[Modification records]
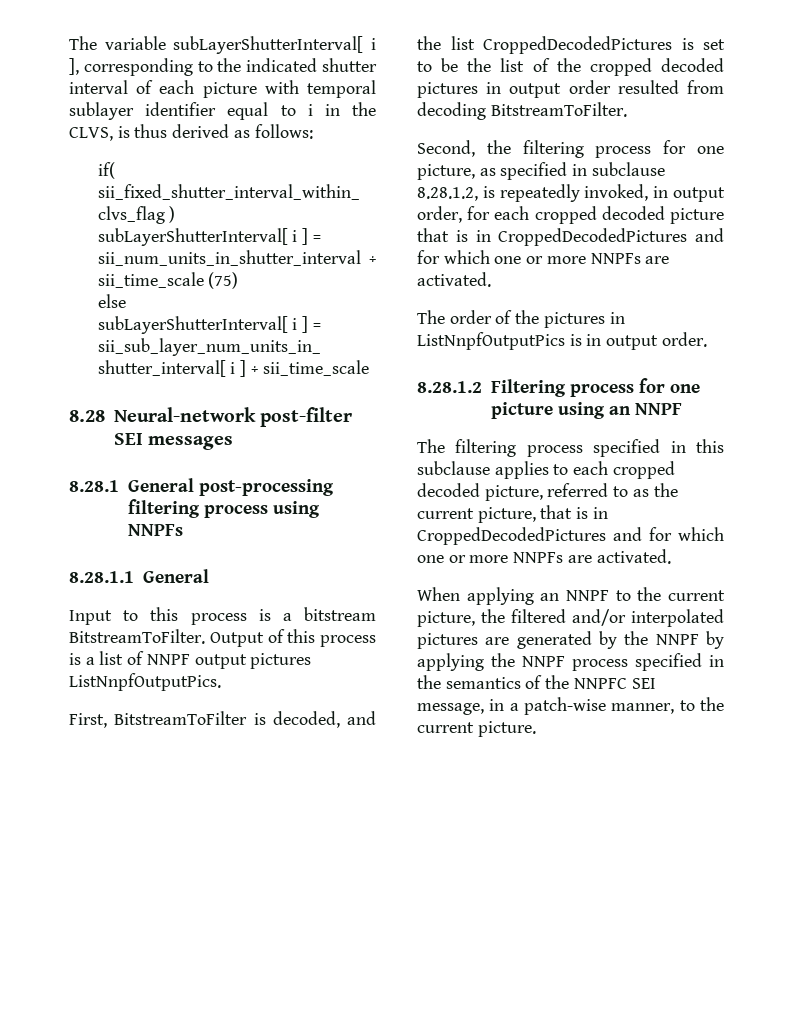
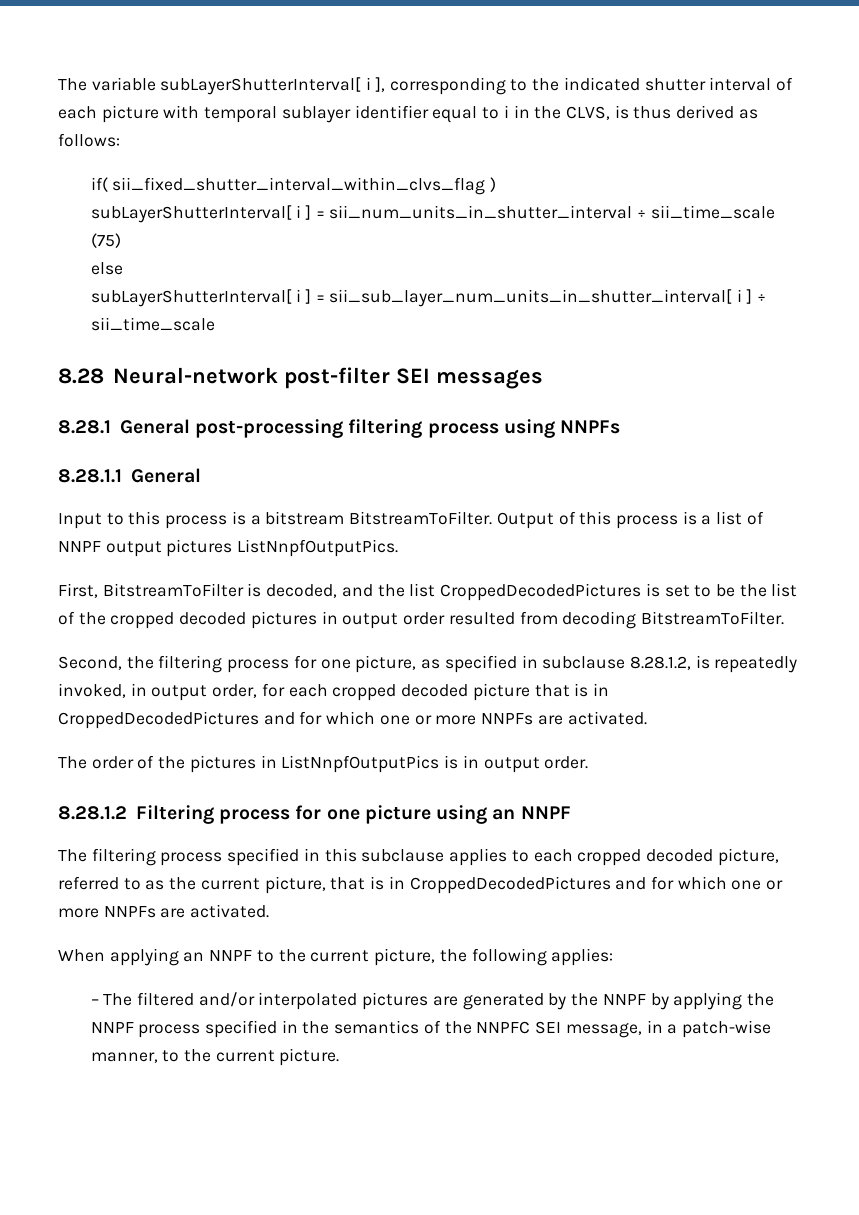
- When applying an NNPF to the current picture, the filtered and/or interpolated pictures are generated by the NNPF by applying the NNPF process specified in the semantics of the NNPFC SEI message, in a patch-wise manner, to the current picture.
+ When applying an NNPF to the current picture, the following applies:
+ – The filtered and/or interpolated pictures are generated by the NNPF by applying the NNPF process specified in the semantics of the NNPFC SEI message, in a patch-wise manner, to the current picture.

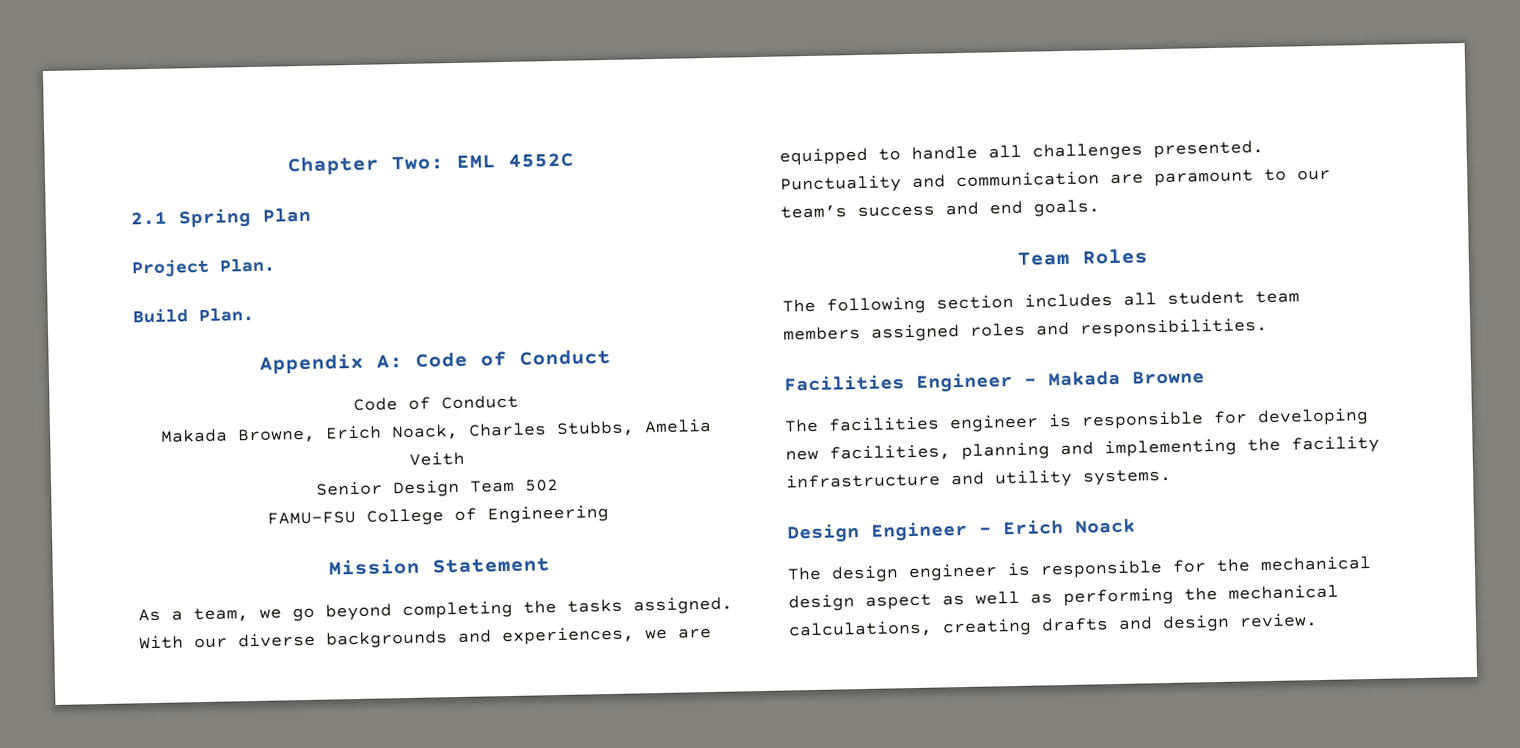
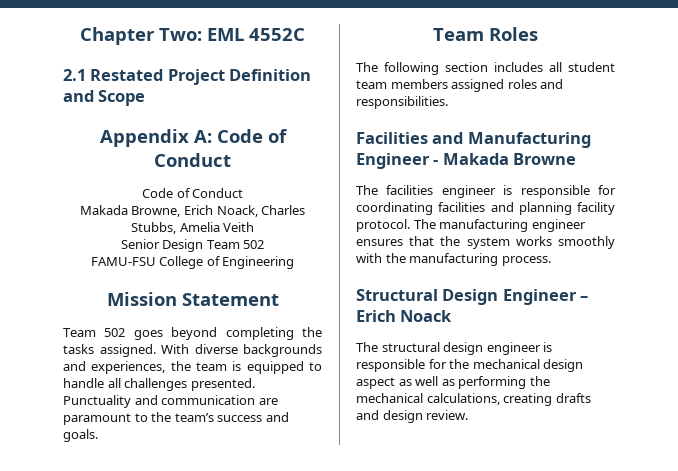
- 2.1 Spring Plan
- Project Plan.
- Build Plan.
+ 2.1 Restated Project Definition and Scope
- As a team, we go beyond completing the tasks assigned.
+ Team 502 goes beyond completing the tasks assigned.
- With our diverse backgrounds and experiences, we are equipped to handle all challenges presented.
+ With diverse backgrounds and experiences, the team is equipped to handle all challenges presented.
- Punctuality and communication are paramount to our team’s success and end goals.
+ Punctuality and communication are paramount to the team’s success and goals.
- Facilities Engineer - Makada Browne
+ Facilities and Manufacturing Engineer - Makada Browne
- The facilities engineer is responsible for developing new facilities, planning and implementing the facility infrastructure and utility systems.
- Design Engineer – Erich Noack
+ The facilities engineer is responsible for coordinating facilities and planning facility protocol. The manufacturing engineer ensures that the system works smoothly with the manufacturing process.
+ Structural Design Engineer – Erich Noack
- The design engineer is responsible for the mechanical design aspect as well as performing the mechanical calculations, creating drafts and design review.
+ The structural design engineer is responsible for the mechanical design aspect as well as performing the mechanical calculations, creating drafts and design review.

→ **Task goal**:
Would you please repeat all the data word for word, but without the pictures?

→ **Response**:
- When applying an NNPF to the current picture, the filtered and/or interpolated pictures are generated by the NNPF by applying the NNPF process specified in the semantics of the NNPFC SEI message, in a patch-wise manner, to the current picture.
+ When applying an NNPF to the current picture, the following applies:
+ – The filtered and/or interpolated pictures are generated by the NNPF by applying the NNPF process specified in the semantics of the NNPFC SEI message, in a patch-wise manner, to the current picture.

- 2.1 Spring Plan
- Project Plan.
- Build Plan.
+ 2.1 Restated Project Definition and Scope
- As a team, we go beyond completing the tasks assigned.
+ Team 502 goes beyond completing the tasks assigned.
- With our diverse backgrounds and experiences, we are equipped to handle all challenges presented.
+ With diverse backgrounds and experiences, the team is equipped to handle all challenges presented.
- Punctuality and communication are paramount to our team’s success and end goals.
+ Punctuality and communication are paramount to the team’s success and goals.
- Facilities Engineer - Makada Browne
+ Facilities and Manufacturing Engineer - Makada Browne
- The facilities engineer is responsible for developing new facilities, planning and implementing the facility infrastructure and utility systems.
- Design Engineer – Erich Noack
+ The facilities engineer is responsible for coordinating facilities and planning facility protocol. The manufacturing engineer ensures that the system works smoothly with the manufacturing process.
+ Structural Design Engineer – Erich Noack
- The design engineer is responsible for the mechanical design aspect as well as performing the mechanical calculations, creating drafts and design review.
+ The structural design engineer is responsible for the mechanical design aspect as well as performing the mechanical calculations, creating drafts and design review.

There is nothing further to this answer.